RECORDS SUPPLIED:
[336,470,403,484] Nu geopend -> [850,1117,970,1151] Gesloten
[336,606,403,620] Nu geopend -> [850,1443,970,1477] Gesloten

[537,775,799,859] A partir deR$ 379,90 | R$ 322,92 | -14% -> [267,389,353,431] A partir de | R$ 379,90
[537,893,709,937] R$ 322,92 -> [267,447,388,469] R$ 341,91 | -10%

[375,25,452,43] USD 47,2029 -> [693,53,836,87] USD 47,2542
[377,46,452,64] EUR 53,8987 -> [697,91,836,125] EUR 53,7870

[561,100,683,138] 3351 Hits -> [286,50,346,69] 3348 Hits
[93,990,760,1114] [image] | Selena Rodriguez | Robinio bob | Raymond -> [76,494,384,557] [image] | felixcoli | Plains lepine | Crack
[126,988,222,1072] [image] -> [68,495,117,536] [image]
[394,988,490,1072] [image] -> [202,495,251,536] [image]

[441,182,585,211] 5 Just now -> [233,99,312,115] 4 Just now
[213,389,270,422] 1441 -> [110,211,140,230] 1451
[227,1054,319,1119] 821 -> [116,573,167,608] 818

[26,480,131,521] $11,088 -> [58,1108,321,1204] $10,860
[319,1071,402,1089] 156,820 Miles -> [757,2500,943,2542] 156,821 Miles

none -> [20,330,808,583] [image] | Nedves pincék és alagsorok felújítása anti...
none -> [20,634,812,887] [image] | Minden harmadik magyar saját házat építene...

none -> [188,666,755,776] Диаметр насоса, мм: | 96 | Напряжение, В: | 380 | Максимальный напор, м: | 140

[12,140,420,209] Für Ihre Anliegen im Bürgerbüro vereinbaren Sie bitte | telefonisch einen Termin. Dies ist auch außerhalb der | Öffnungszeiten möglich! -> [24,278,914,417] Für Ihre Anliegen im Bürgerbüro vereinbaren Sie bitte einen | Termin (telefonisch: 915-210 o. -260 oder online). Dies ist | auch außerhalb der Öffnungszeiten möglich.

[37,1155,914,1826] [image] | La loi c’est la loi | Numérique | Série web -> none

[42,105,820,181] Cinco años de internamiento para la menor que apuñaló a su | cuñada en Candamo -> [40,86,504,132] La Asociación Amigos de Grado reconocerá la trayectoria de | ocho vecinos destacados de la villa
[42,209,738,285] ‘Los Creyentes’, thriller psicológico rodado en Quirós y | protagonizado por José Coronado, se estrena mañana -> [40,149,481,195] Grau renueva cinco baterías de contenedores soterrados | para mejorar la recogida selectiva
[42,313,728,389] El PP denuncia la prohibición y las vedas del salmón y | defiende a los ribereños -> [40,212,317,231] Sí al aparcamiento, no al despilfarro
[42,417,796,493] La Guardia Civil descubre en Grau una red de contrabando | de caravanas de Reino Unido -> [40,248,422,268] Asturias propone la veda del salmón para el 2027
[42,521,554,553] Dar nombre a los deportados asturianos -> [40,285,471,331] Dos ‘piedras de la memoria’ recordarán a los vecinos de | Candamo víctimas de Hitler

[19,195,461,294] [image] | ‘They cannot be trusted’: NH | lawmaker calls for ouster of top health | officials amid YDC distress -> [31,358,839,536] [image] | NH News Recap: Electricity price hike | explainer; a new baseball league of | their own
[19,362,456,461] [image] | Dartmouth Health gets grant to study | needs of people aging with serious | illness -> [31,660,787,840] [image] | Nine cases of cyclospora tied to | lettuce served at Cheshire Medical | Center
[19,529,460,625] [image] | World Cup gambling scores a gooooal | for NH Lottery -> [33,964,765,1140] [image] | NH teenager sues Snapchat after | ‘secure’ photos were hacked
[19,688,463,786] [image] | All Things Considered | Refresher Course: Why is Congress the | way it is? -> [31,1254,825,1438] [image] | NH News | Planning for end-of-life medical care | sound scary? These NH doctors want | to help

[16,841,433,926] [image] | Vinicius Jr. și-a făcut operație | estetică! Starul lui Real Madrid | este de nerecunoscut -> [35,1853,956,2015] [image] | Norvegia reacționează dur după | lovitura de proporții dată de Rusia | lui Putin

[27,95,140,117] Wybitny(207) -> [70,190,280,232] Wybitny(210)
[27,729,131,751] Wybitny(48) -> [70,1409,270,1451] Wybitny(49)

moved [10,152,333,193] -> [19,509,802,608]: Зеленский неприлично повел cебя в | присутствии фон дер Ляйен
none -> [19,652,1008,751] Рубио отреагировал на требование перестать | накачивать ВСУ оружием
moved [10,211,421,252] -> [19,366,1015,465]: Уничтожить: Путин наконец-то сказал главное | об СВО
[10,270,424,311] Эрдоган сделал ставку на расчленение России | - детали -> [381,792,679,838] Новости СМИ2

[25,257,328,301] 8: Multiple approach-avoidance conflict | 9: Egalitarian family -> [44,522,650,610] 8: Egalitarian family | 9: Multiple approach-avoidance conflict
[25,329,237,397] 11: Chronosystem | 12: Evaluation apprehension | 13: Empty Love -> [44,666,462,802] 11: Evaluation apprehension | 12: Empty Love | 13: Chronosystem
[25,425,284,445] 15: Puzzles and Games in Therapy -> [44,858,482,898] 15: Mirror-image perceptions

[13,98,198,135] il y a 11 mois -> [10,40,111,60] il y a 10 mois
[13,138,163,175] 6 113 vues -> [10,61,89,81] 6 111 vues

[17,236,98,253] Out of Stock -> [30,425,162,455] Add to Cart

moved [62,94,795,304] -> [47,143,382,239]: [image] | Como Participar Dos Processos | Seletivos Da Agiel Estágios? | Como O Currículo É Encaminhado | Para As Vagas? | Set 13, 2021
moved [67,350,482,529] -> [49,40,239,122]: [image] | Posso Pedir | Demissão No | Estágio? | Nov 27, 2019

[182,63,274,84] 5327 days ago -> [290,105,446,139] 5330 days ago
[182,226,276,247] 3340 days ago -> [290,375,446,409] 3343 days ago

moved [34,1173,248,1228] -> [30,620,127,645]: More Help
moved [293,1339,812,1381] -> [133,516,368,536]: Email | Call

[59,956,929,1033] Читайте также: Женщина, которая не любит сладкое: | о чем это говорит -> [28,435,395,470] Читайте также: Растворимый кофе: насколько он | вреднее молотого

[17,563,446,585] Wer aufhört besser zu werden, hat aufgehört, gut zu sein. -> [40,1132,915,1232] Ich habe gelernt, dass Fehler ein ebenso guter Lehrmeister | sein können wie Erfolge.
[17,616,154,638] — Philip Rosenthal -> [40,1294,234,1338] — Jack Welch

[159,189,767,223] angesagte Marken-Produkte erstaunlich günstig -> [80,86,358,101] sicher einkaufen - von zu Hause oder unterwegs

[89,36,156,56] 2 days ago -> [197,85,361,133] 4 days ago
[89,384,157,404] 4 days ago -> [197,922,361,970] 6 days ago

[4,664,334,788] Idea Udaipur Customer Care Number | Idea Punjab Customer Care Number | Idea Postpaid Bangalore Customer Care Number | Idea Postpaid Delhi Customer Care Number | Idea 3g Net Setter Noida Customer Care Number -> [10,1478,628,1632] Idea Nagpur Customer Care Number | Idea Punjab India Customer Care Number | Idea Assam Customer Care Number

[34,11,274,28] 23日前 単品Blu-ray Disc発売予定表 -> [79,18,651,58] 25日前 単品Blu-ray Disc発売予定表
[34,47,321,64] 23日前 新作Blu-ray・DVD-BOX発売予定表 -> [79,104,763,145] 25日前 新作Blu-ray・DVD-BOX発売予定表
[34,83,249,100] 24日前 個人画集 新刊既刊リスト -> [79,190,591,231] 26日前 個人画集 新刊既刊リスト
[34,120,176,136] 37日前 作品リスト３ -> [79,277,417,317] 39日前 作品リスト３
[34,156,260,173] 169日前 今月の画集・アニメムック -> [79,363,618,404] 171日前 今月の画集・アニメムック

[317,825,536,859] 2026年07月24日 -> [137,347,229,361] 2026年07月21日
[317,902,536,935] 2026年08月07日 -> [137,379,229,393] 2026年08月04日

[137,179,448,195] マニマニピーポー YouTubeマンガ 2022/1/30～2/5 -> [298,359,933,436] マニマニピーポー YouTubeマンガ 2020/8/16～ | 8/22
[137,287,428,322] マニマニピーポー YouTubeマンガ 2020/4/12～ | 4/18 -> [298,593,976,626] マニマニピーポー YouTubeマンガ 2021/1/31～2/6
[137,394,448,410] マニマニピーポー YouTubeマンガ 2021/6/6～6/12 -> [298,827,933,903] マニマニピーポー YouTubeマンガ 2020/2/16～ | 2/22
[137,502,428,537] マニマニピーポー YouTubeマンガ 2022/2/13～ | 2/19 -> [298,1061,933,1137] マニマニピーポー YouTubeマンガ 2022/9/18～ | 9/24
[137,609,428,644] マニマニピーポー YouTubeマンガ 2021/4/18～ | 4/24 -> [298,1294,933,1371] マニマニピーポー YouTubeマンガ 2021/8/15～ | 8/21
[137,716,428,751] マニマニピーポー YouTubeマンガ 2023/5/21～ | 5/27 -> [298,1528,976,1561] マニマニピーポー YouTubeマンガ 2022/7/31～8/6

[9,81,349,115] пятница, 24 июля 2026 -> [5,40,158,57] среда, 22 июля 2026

TASK: Search the entries for the word "geopend", then list each line that holds it.

ANSWER TO THIS EXERCISE:
[336,470,403,484] Nu geopend -> [850,1117,970,1151] Gesloten
[336,606,403,620] Nu geopend -> [850,1443,970,1477] Gesloten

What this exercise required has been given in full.